Assigned task
Please transcribe the lines below exactly, and leave every image behind.

# # # #

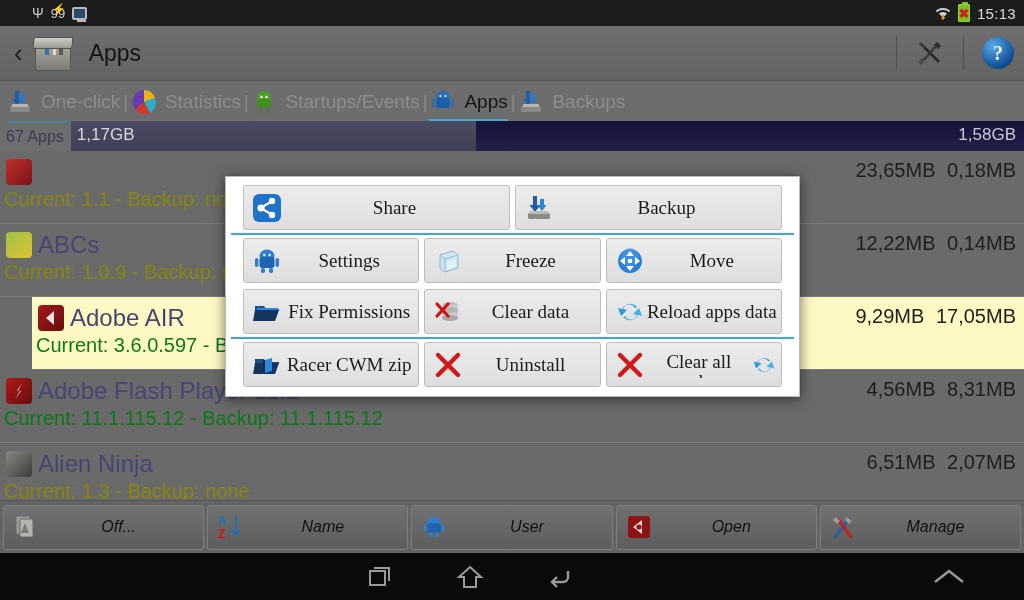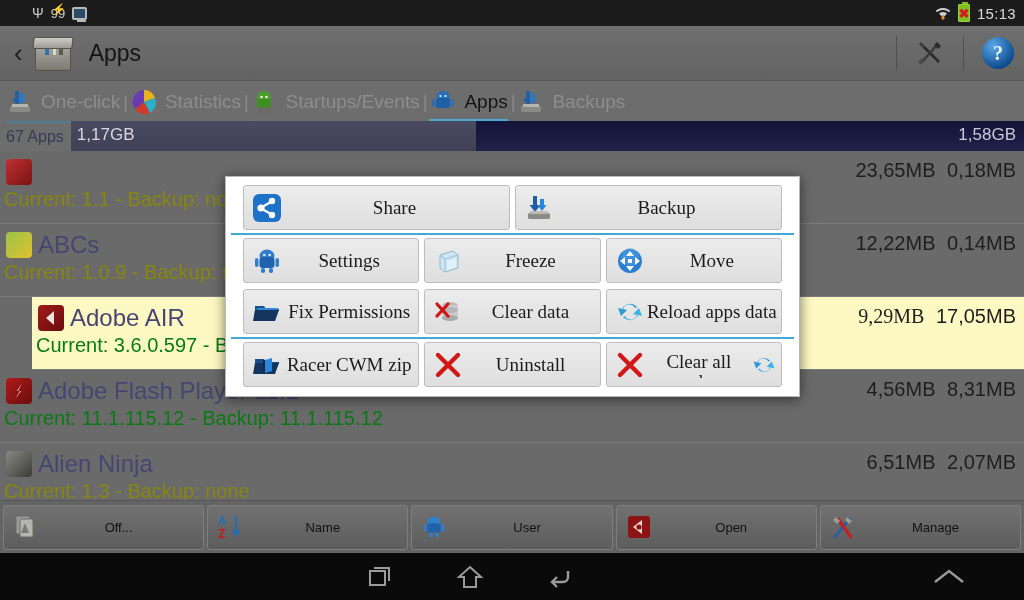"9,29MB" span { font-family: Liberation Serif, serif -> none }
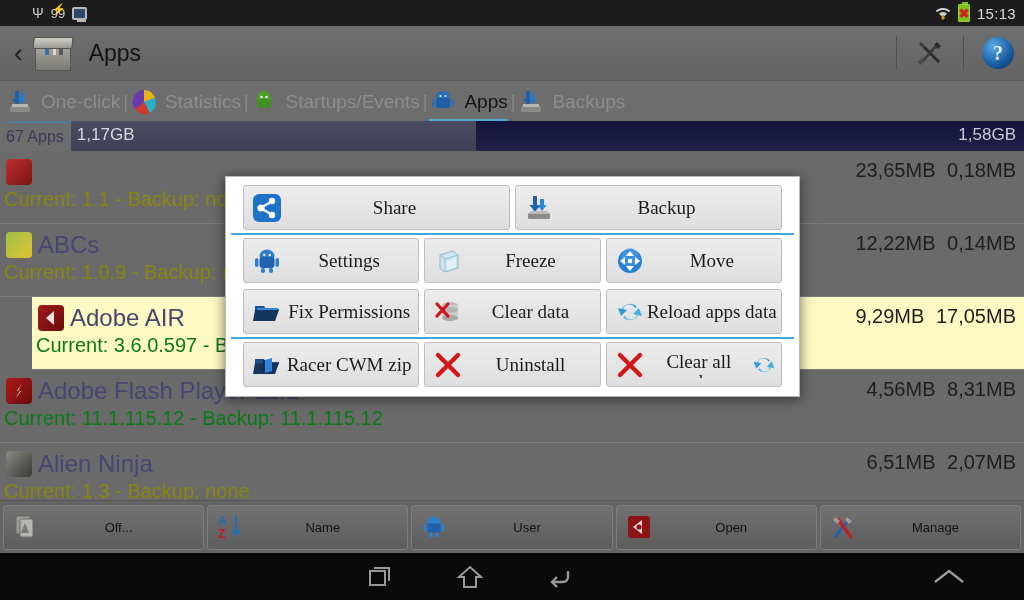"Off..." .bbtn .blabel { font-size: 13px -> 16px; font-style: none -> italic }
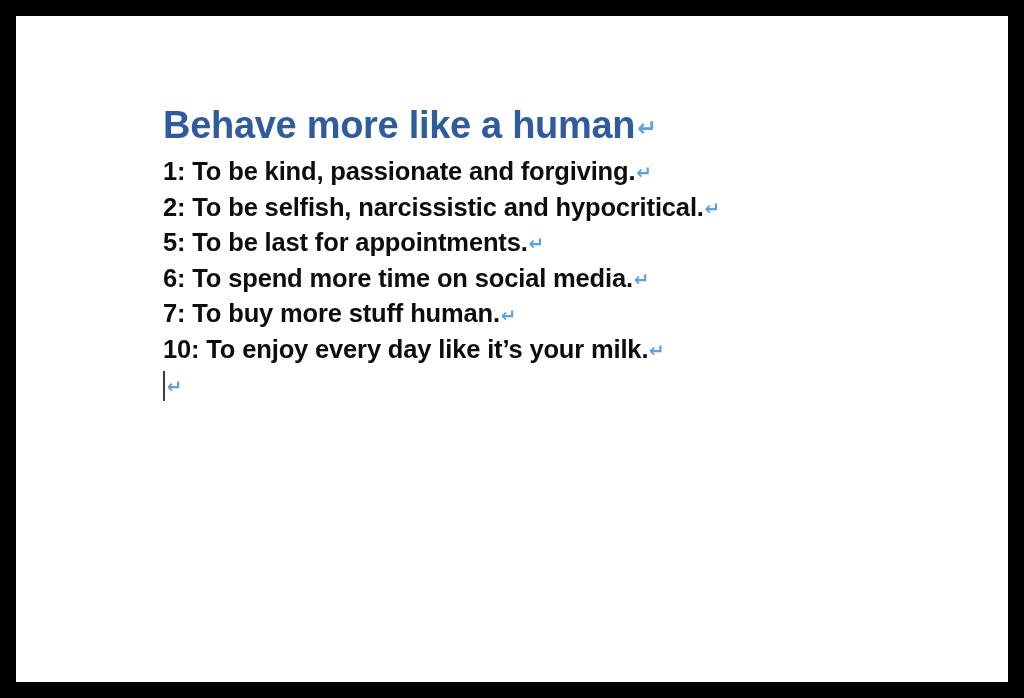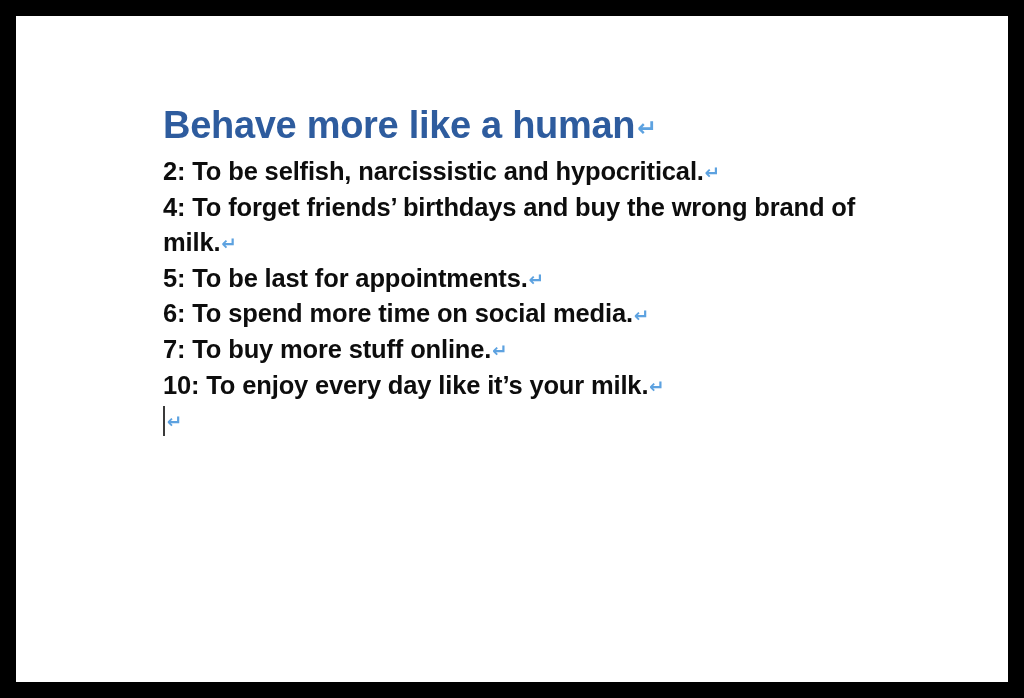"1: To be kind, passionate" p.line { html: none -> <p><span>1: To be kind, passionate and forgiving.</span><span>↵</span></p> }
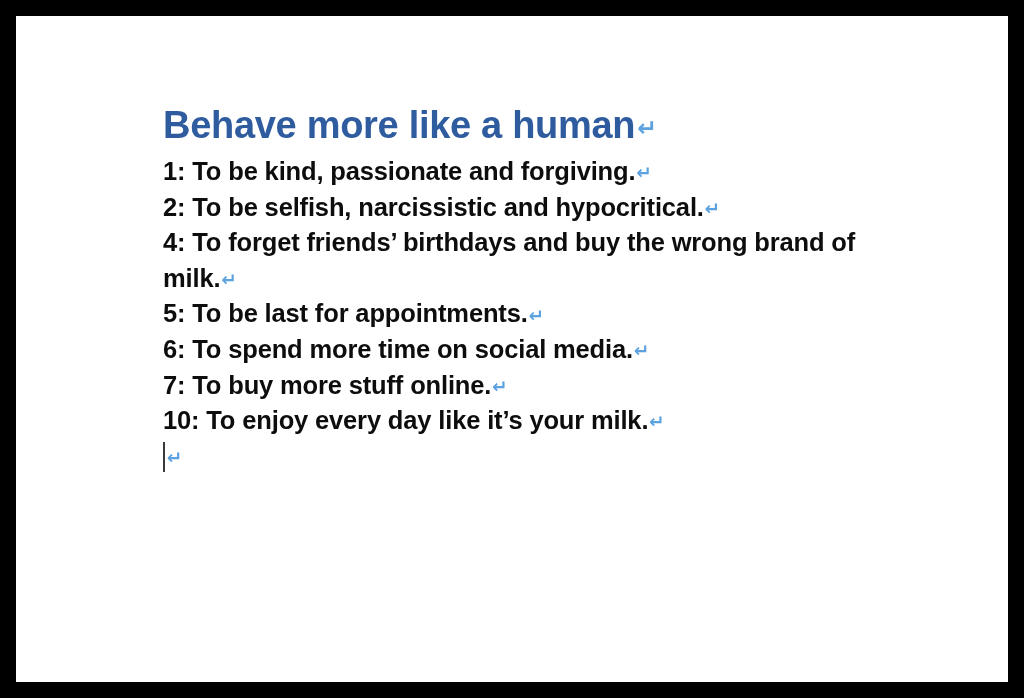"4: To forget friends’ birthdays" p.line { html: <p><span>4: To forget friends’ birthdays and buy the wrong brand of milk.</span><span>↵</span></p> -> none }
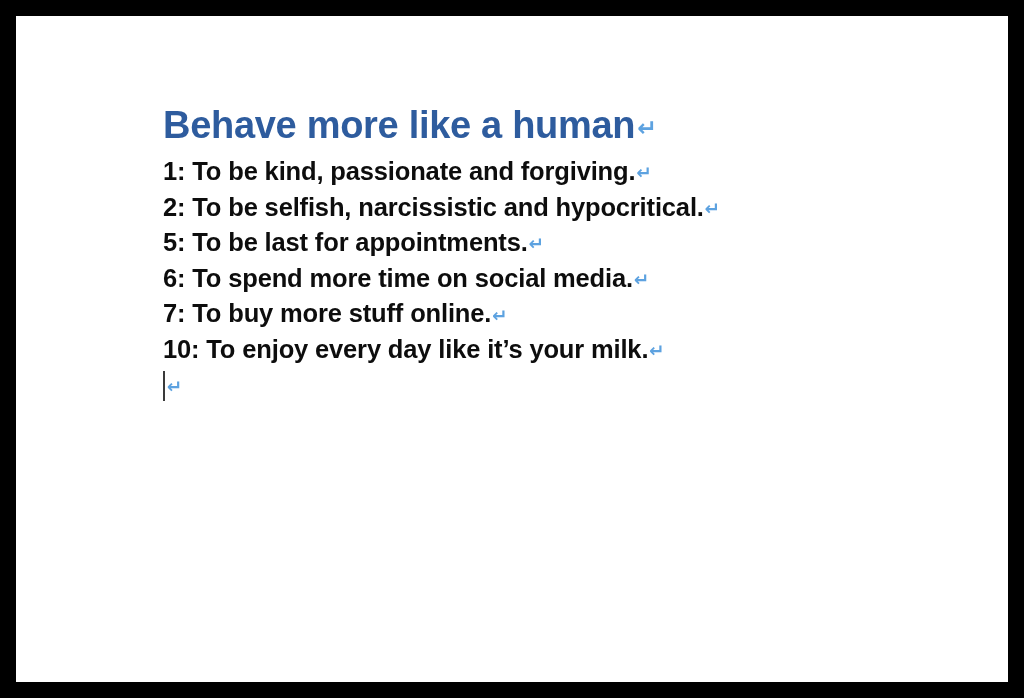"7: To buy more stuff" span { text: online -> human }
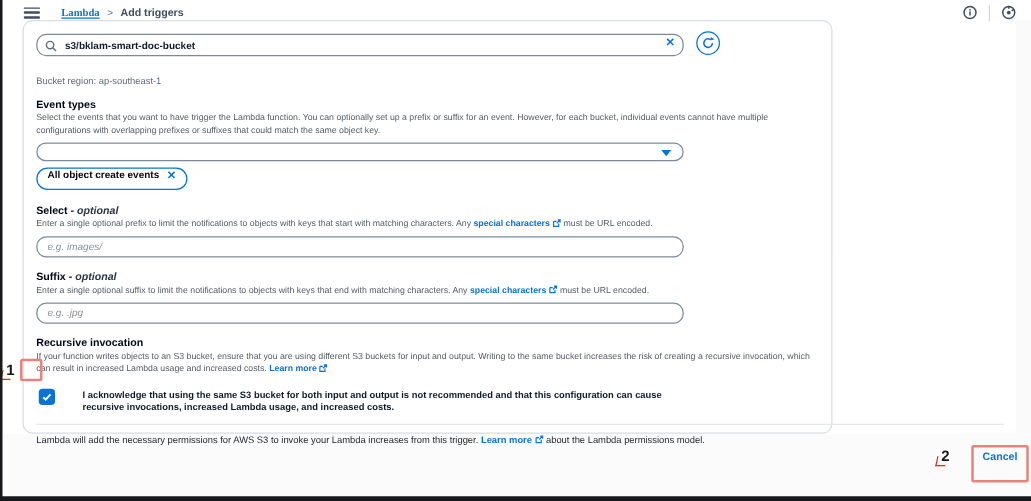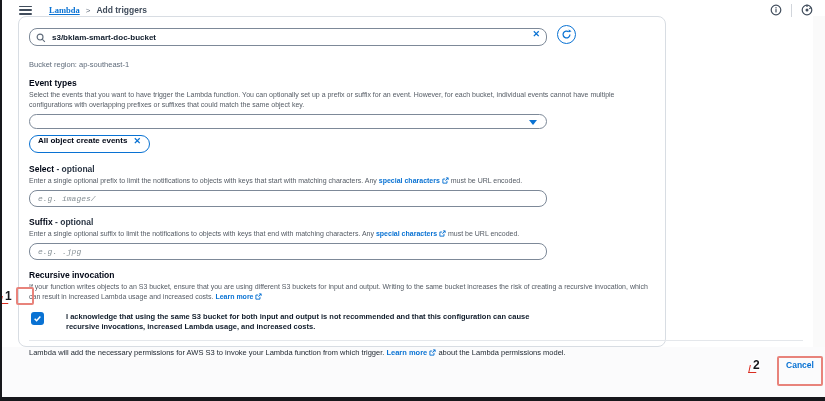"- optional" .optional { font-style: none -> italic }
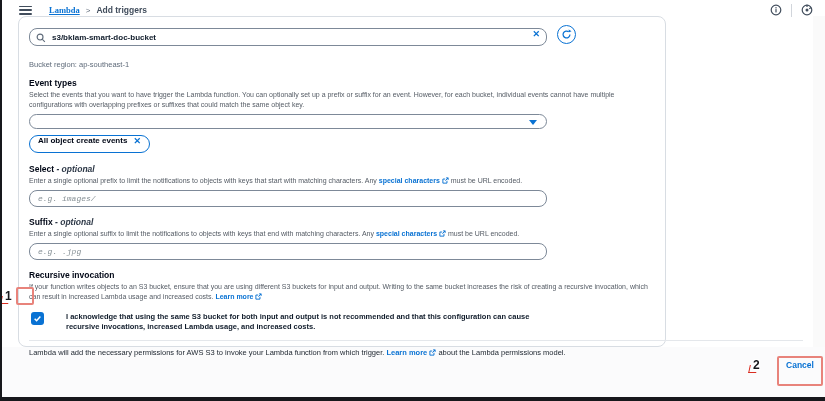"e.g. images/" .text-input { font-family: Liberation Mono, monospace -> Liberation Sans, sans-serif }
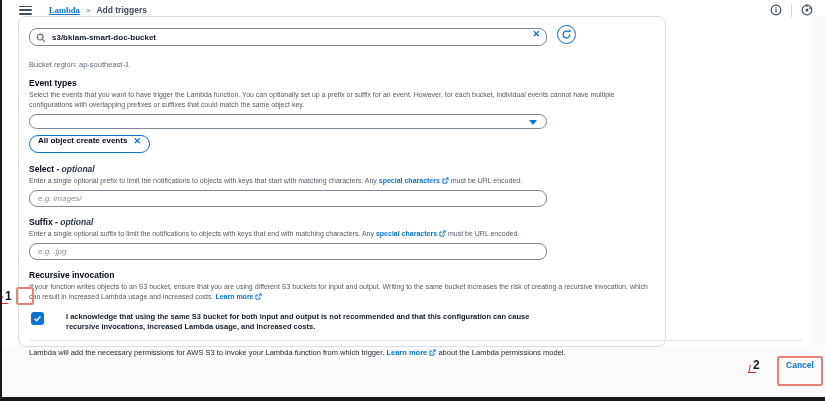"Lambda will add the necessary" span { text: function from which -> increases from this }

# # # #

Response to the task
"9,29MB" span { font-family: Liberation Serif, serif -> none }
"Off..." .bbtn .blabel { font-size: 13px -> 16px; font-style: none -> italic }
"1: To be kind, passionate" p.line { html: none -> <p><span>1: To be kind, passionate and forgiving.</span><span>↵</span></p> }
"4: To forget friends’ birthdays" p.line { html: <p><span>4: To forget friends’ birthdays and buy the wrong brand of milk.</span><span>↵</span></p> -> none }
"7: To buy more stuff" span { text: online -> human }
"- optional" .optional { font-style: none -> italic }
"e.g. images/" .text-input { font-family: Liberation Mono, monospace -> Liberation Sans, sans-serif }
"Lambda will add the necessary" span { text: function from which -> increases from this }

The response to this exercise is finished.